Just rang and spoke to a VERY nice man !! Be aware that they have a minimum order value of £25 However I spoke nicely and he agreed to send me one of the larger ones )3 3/4 inch diameter) for £7.50 all in. I did warn him that he may well get further calls !!!!!


----------



## DTPCHEMICALS (Jul 24, 2006)

Autosonics state all vehicles ver 3500kg should be fitted wit these types of mirrrors.

Soon trucks will look like the mods scooters of a few decades ago.

Oh and the mirror will cause a blind spot so that you will not see motorcyclists at the t junctions

Dave P


----------



## JockandRita (Jun 1, 2005)

Mrplodd said:


> However I spoke nicely and he agreed to send me one of the larger ones )3 3/4 inch diameter) for £7.50 all in. I did warn him that he may well get further calls !!!!!


Why didn't you go for two of them then, especially at that price? :roll: :roll: :roll: 
They really are a God send.

The Fresnel Lens on our passenger window, really does show up an area that I didn't consider to be too much of a blind spot.............................until I fitted the lens. Now as a left hooker, I can see small cars that are overtaking alongside, much sooner and clearer than before.
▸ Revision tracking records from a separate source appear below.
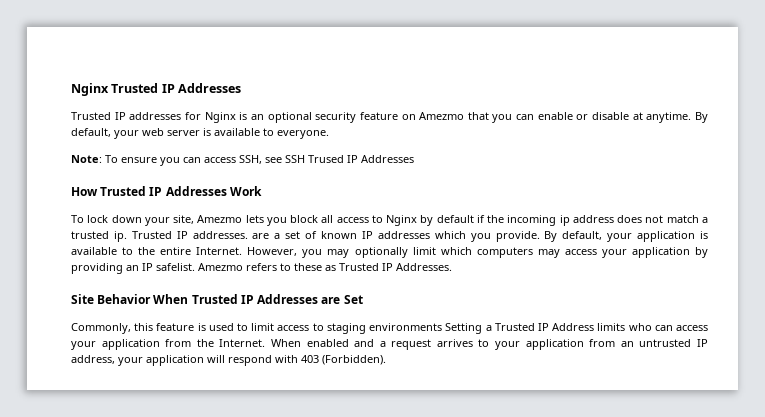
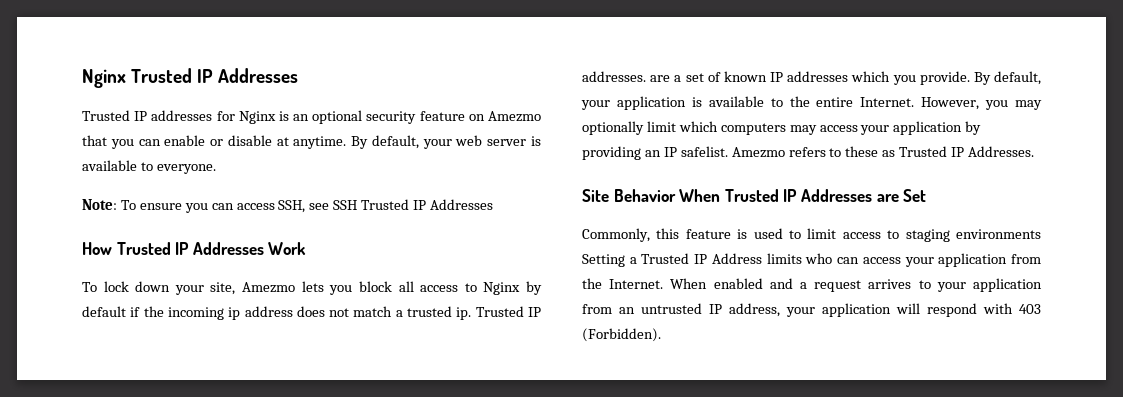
- Note: To ensure you can access SSH, see SSH Trused IP Addresses
+ Note: To ensure you can access SSH, see SSH Trusted IP Addresses

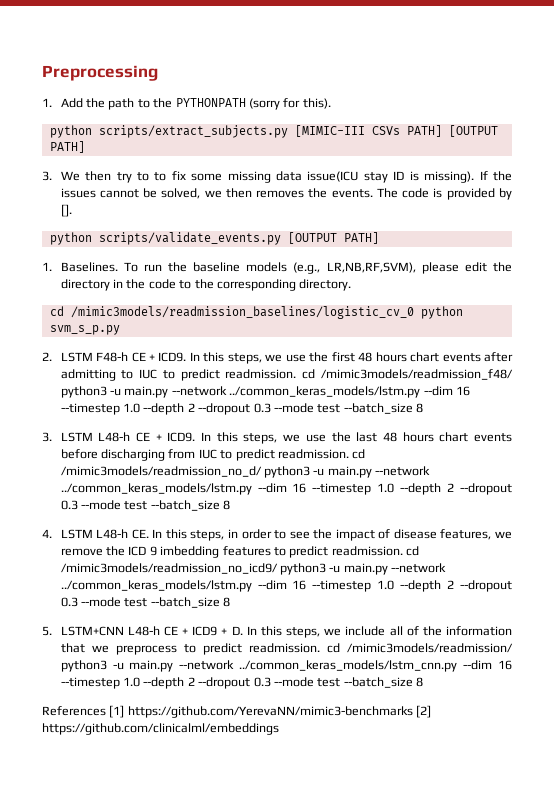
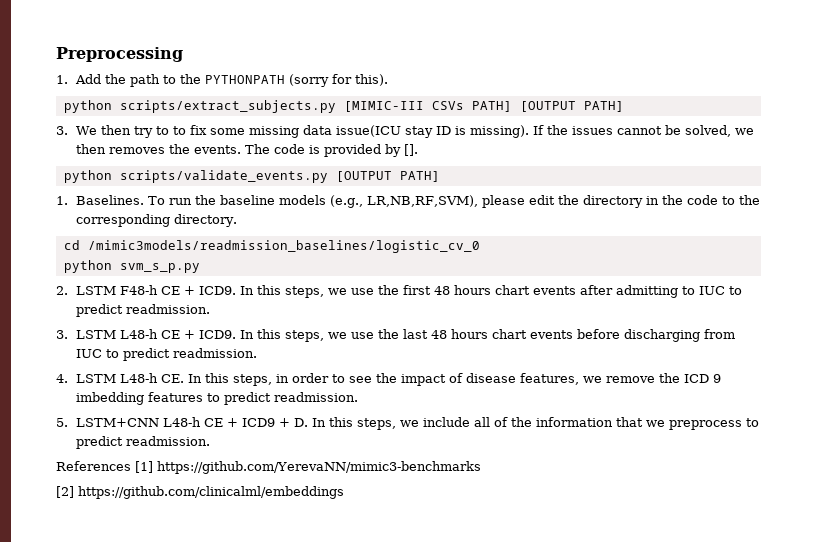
- cd /mimic3models/readmission_baselines/logistic_cv_0 python svm_s_p.py
+ cd /mimic3models/readmission_baselines/logistic_cv_0
+ python svm_s_p.py
- In this steps, we use the first 48 hours chart events after admitting to IUC to predict readmission. cd /mimic3models/readmission_f48/ python3 -u main.py --network ../common_keras_models/lstm.py --dim 16 --timestep 1.0 --depth 2 --dropout 0.3 --mode test --batch_size 8
+ In this steps, we use the first 48 hours chart events after admitting to IUC to predict readmission.
- In this steps, we use the last 48 hours chart events before discharging from IUC to predict readmission. cd /mimic3models/readmission_no_d/ python3 -u main.py --network ../common_keras_models/lstm.py --dim 16 --timestep 1.0 --depth 2 --dropout 0.3 --mode test --batch_size 8
+ In this steps, we use the last 48 hours chart events before discharging from IUC to predict readmission.
- 4. LSTM L48-h CE. In this steps, in order to see the impact of disease features, we remove the ICD 9 imbedding features to predict readmission. cd /mimic3models/readmission_no_icd9/ python3 -u main.py --network ../common_keras_models/lstm.py --dim 16 --timestep 1.0 --depth 2 --dropout 0.3 --mode test --batch_size 8
+ 4. LSTM L48-h CE. In this steps, in order to see the impact of disease features, we remove the ICD 9 imbedding features to predict readmission.
- 5. LSTM+CNN L48-h CE + ICD9 + D. In this steps, we include all of the information that we preprocess to predict readmission. cd /mimic3models/readmission/ python3 -u main.py --network ../common_keras_models/lstm_cnn.py --dim 16 --timestep 1.0 --depth 2 --dropout 0.3 --mode test --batch_size 8
+ 5. LSTM+CNN L48-h CE + ICD9 + D. In this steps, we include all of the information that we preprocess to predict readmission.
- References [1] https://github.com/YerevaNN/mimic3-benchmarks [2] https://github.com/clinicalml/embeddings
+ References [1] https://github.com/YerevaNN/mimic3-benchmarks
+ [2] https://github.com/clinicalml/embeddings

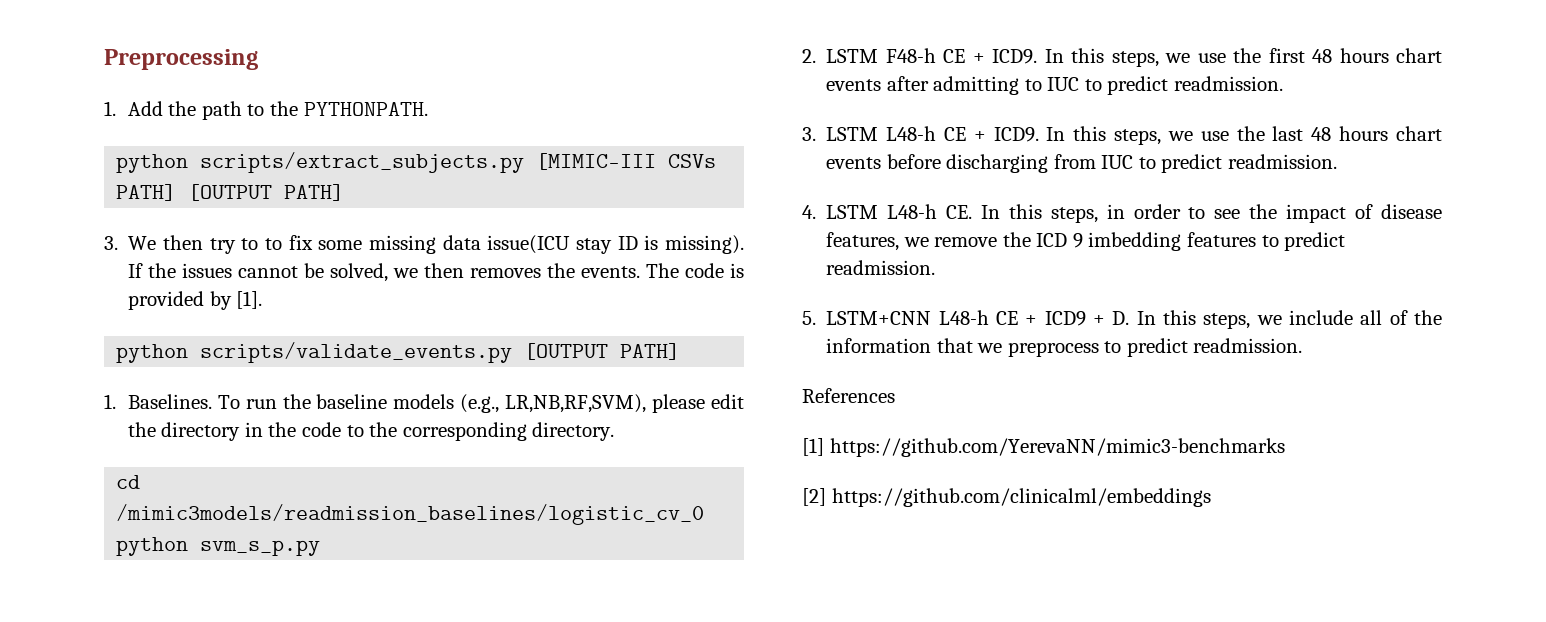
- 1. Add the path to the PYTHONPATH (sorry for this).
+ 1. Add the path to the PYTHONPATH.
- The code is provided by [].
+ The code is provided by [1].
- References [1] https://github.com/YerevaNN/mimic3-benchmarks
+ References
+ [1] https://github.com/YerevaNN/mimic3-benchmarks

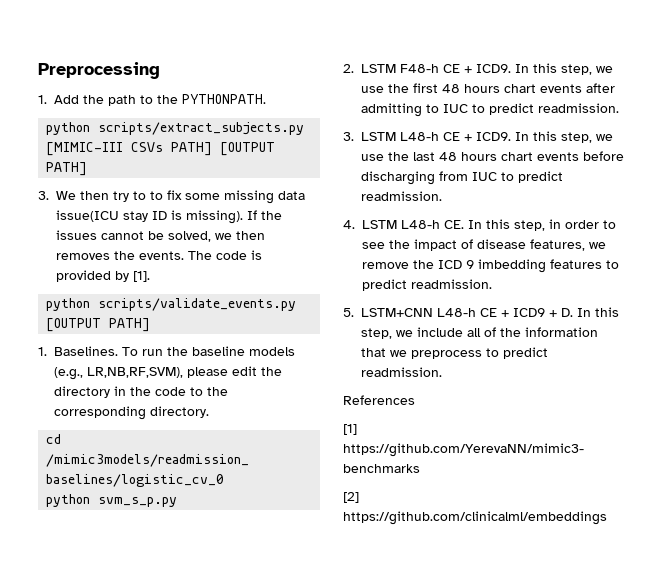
- In this steps, we use the first 48 hours chart events after admitting to IUC to predict readmission.
+ In this step, we use the first 48 hours chart events after admitting to IUC to predict readmission.
- In this steps, we use the last 48 hours chart events before discharging from IUC to predict readmission.
+ In this step, we use the last 48 hours chart events before discharging from IUC to predict readmission.
- 4. LSTM L48-h CE. In this steps, in order to see the impact of disease features, we remove the ICD 9 imbedding features to predict readmission.
+ 4. LSTM L48-h CE. In this step, in order to see the impact of disease features, we remove the ICD 9 imbedding features to predict readmission.
- 5. LSTM+CNN L48-h CE + ICD9 + D. In this steps, we include all of the information that we preprocess to predict readmission.
+ 5. LSTM+CNN L48-h CE + ICD9 + D. In this step, we include all of the information that we preprocess to predict readmission.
You need eyes up your a##e these days, and anything that helps, must be a bonus.

Jock.


----------



## kkclassic (Oct 26, 2008)

*Mirrors or camera*

Hi Guys

I have a left hooker and I use a camera mounted offside which shows the whole side of the vehicle plus the normal wing mirror with one of the large blind spot circles mentioned earlier stuck to the bottom of the mirror.

I also have the rear camera on all the time and am considering another camera mounted nearside.

Does this new law/directive say anything about using cameras or is it only mirrors?


----------



## Mrplodd (Mar 4, 2008)

Jock

I alteady have a really good wide angle mirror on the drivers side, I just needed one for t'other side when on the continent,

Thanks for the link it was exactly what I was looking for !!!!


----------



## JockandRita (Jun 1, 2005)

Mrplodd said:


> Thanks for the link it was exactly what I was looking for !!!!


Glad to be of assistance. :wink:

Jock.


----------



## HarleyDave (Jul 1, 2007)

*Mirrors or Cameras?*

It's funny isn't it, how several (OK, a few) of us are thinking along the same lines...

I have a spare mini wireless camera that I was thinking of mounting inside the near side (Thanks Mrplodd) mirror pointing down.

The mirror head is universal and has an opening at the top and bottom for the mounting pole.

It's mounted "hanging down" which leaves the bottom hole clear for the camera lens.

I was going to power the camera from the same feed as the heated mirror so I could switch it on and off with the heated mirror switch and then have it transmit to the receiver in the dash and output pictures to the second input of the reversing camera screen - Phew!!

But then I thought a wide angle mirror would be easier...

OK - so now I have choices

[marq=right:29c937a7f7]1 - Camera

2 - Fresnel lens

3 - Wide angle mirror[/marq:29c937a7f7]

I will give them a whirl and report back.

Cheers

Dave


----------



## Mrplodd (Mar 4, 2008)

The scrolling across the page text is VERY cool !!!!


----------



## olley (May 1, 2005)

Hi Dave I have a side view camera, and IMHO its far superior to a mirror or lens.

Olley


----------



## Mrplodd (Mar 4, 2008)

Got home yesterday to find my new wide angle mirror from Vancomfort had arrived!!!!

Many thanks to Jock for his link to the Vancomfort web site, Good product right price, fast delivery, doddle to fit !! 'nuff said really !!!


----------



## buttons (Dec 19, 2005)

Bubblehead said:


> The magic words are "large goods vehicles". Nothing has been said about extending this directive to private vehicles - yet!!
> Keith (Sprokit)


Not such a bad thing is it keith. Cycling in London can be a nightmare, are large motorhomes any different from large lorries? 
They all too often miss bikes alongside them.


----------



## HarleyDave (Jul 1, 2007)

*Cyclists*

As long as they DO miss them - that's OK!!

Cheers

Dave

[marq=down:2f99c07f50]PS - Yes, the scrolling sideways is cool isn't it...[/marq:2f99c07f50]


----------



## JockandRita (Jun 1, 2005)

Deleted.

Jock.


----------